The GFC not only brought to light many formerly hidden or overlooked aspects and logics of the expansion of global finance in urban housing markets, including the targeting of marginalized populations living in newly-desirable areas for predatory lending, but the post-GFC period has seen a rapid acceleration of new financial logics, processes and strategies (Aalbers, Citation2016; Christophers, Citation2018). Part of this involves the creation of new “planetary rent gaps” out of the ashes of the credit crunch and GFC that forced many households and firms into bankruptcy yet provided new opportunities for capitalizing on crisis (Slater, Citation2017). On the one hand, despite origins in fictitious capital, new forms of “predatory equity” (Fields & Uffer, Citation2016; Grob, Citation2017; Teresa, Citation2016; Wyly et al., Citation2010) have arisen which have targeted rental housing, not for tenure conversion to owner-occupation, but instead to hasten turnover to ever-more affluent renters while maintaining rental tenures.

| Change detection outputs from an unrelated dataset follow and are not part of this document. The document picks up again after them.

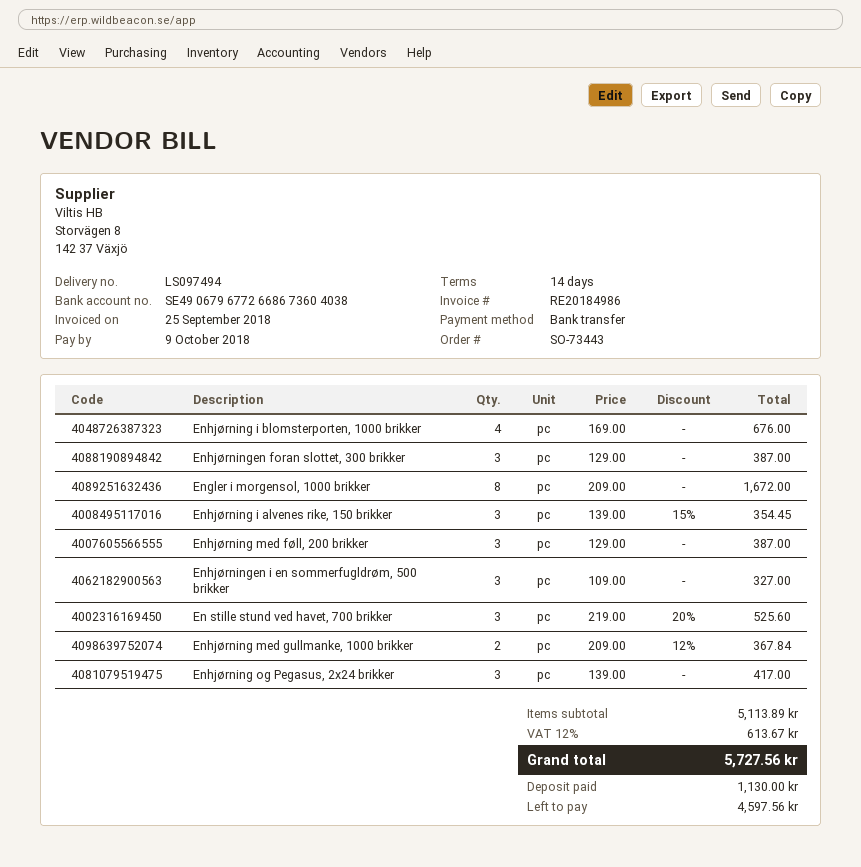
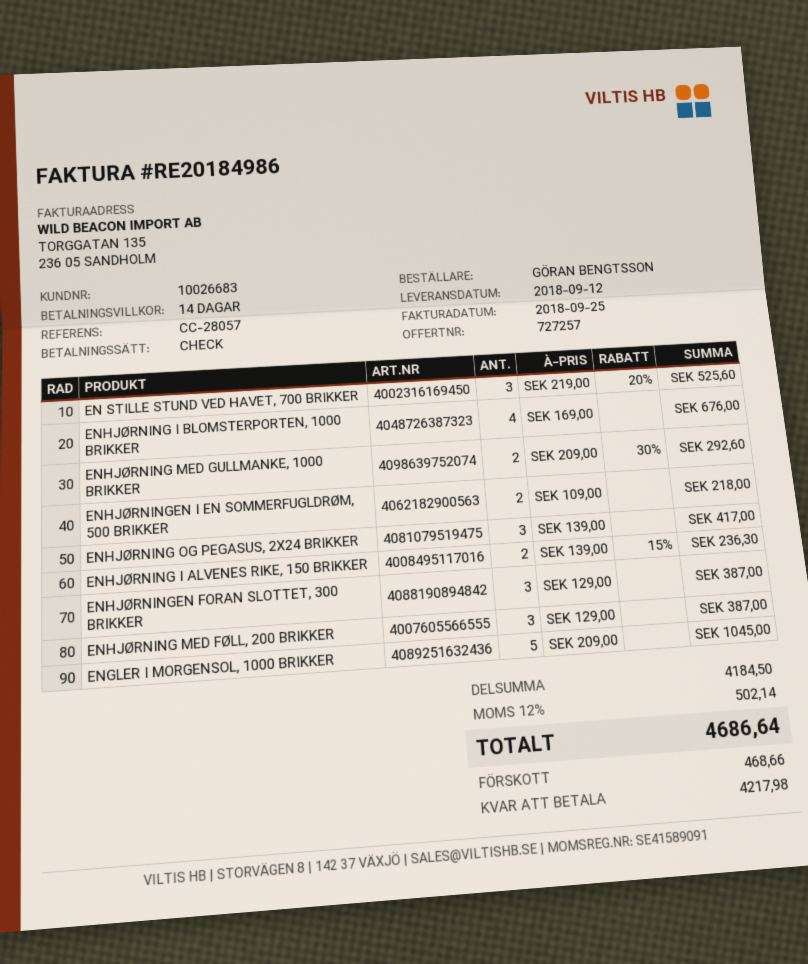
payment method: bank transfer -> cheque
Engler i morgensol, 1000 brikker: 8 x 209.00 = 1672.00 -> 5 x 209.00 = 1045.00
Enhjørning i alvenes rike, 150 brikker: 3 x 139.00 - 15% = 354.45 -> 2 x 139.00 - 15% = 236.30
Enhjørningen i en sommerfugldrøm, 500 brikker: 3 x 109.00 = 327.00 -> 2 x 109.00 = 218.00
Enhjørning med gullmanke, 1000 brikker: 2 x 209.00 - 12% = 367.84 -> 2 x 209.00 - 30% = 292.60
subtotal: 5113.89 -> 4184.50
tax: 12% = 613.67 -> 12% = 502.14
total: 5727.56 -> 4686.64
deposit: 1130.00 -> 468.66
balance: 4597.56 -> 4217.98

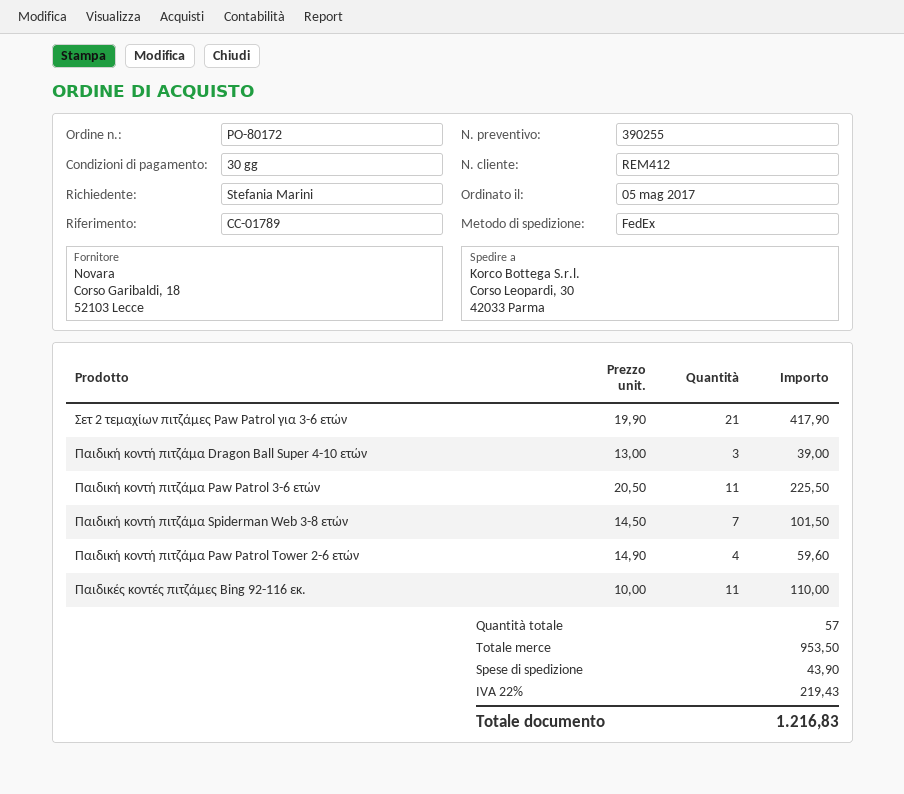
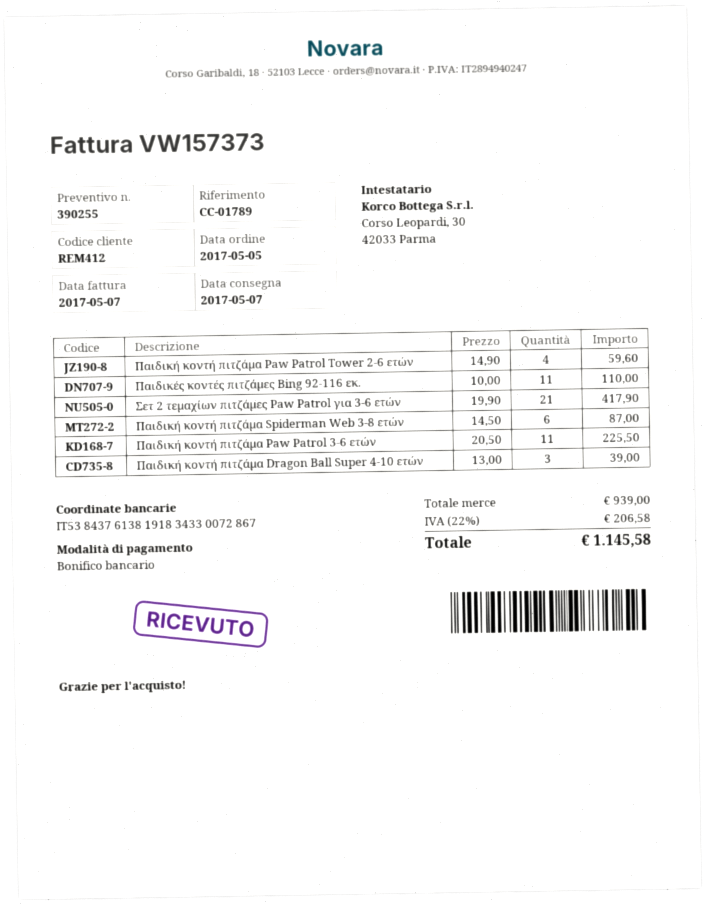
Παιδική κοντή πιτζάμα Spiderman Web 3-8 ετών: 7 x 14.50 = 101.50 -> 6 x 14.50 = 87.00
subtotal: 953.50 -> 939.00
shipping: 43.90 -> none
tax: 22% = 219.43 -> 22% = 206.58
total: 1216.83 -> 1145.58

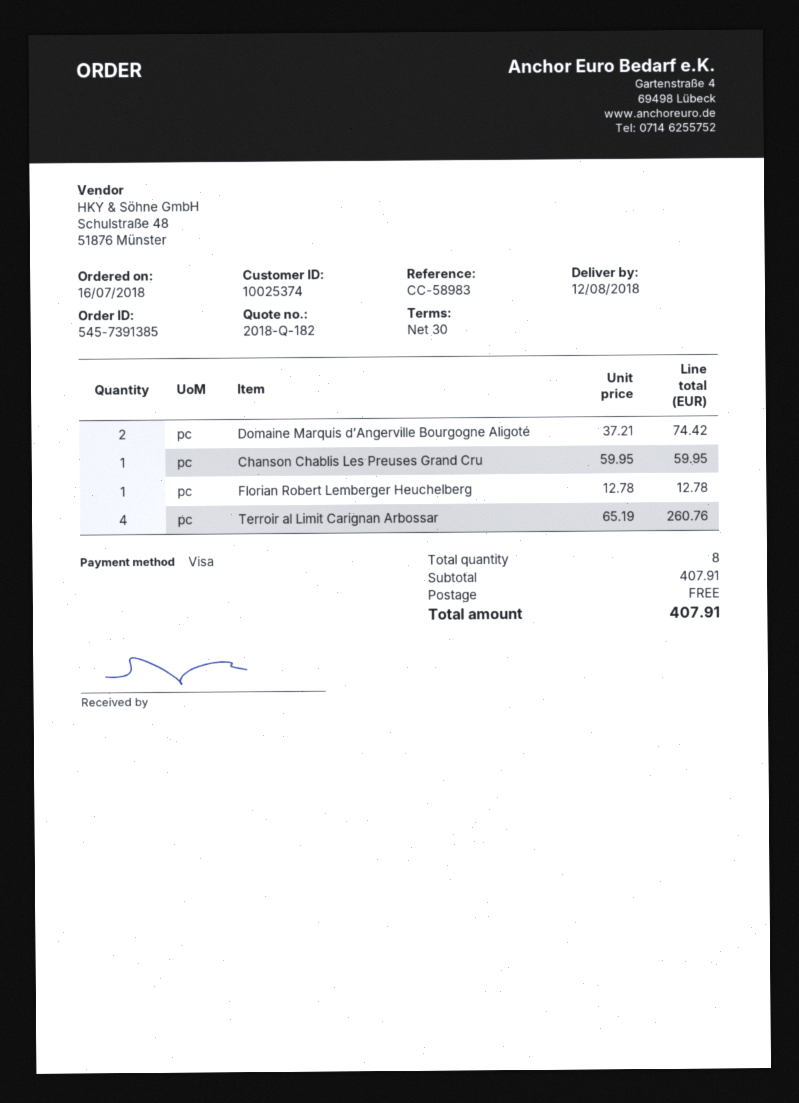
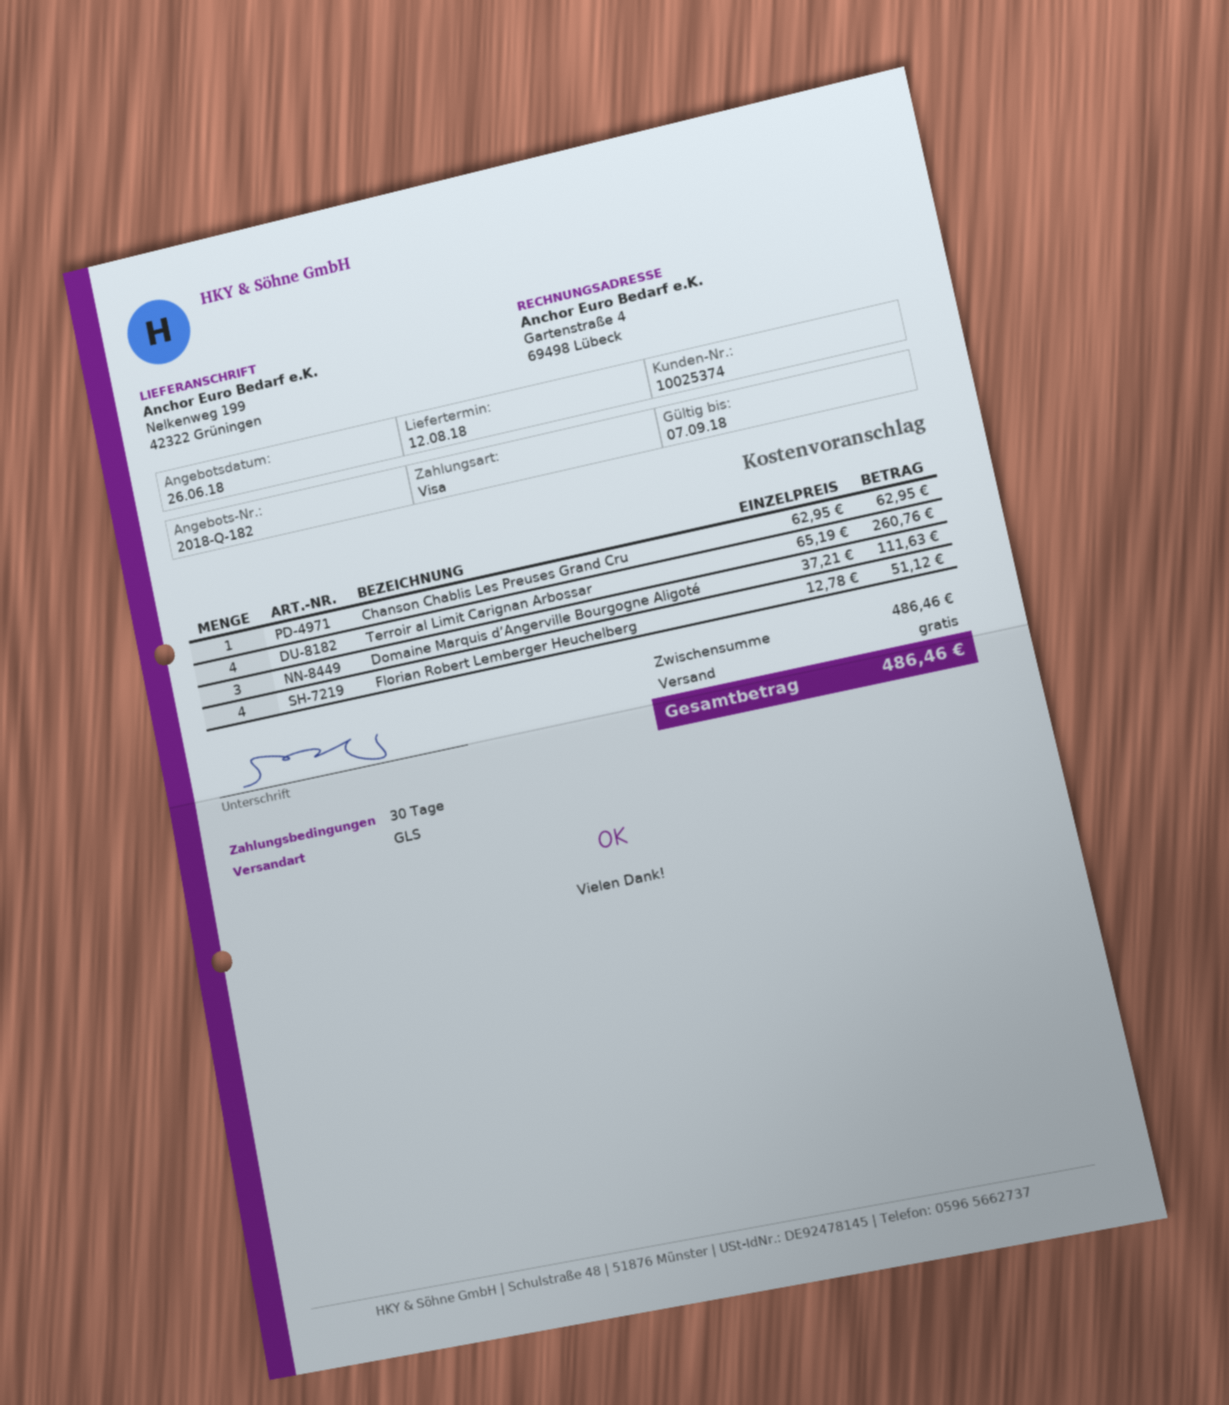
Domaine Marquis d’Angerville Bourgogne Aligoté: 2 x 37.21 = 74.42 -> 3 x 37.21 = 111.63
Chanson Chablis Les Preuses Grand Cru: 1 x 59.95 = 59.95 -> 1 x 62.95 = 62.95
Florian Robert Lemberger Heuchelberg: 1 x 12.78 = 12.78 -> 4 x 12.78 = 51.12
subtotal: 407.91 -> 486.46
total: 407.91 -> 486.46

Real estate investment trusts (REITs), private equity funds, and large financial asset managers (what August & Walks, Citation2018 call “financialized landlords”) have shifted investment into residential rental housing, creating new forms and patterns of displacement, while the rise of new rental-housing “sharing” firms promote the conversion of long-term rental units to short-term units for tourists rather than local residents (Wachsmuth and Weisler Citation2018; see the paper by Grisdale in this issue).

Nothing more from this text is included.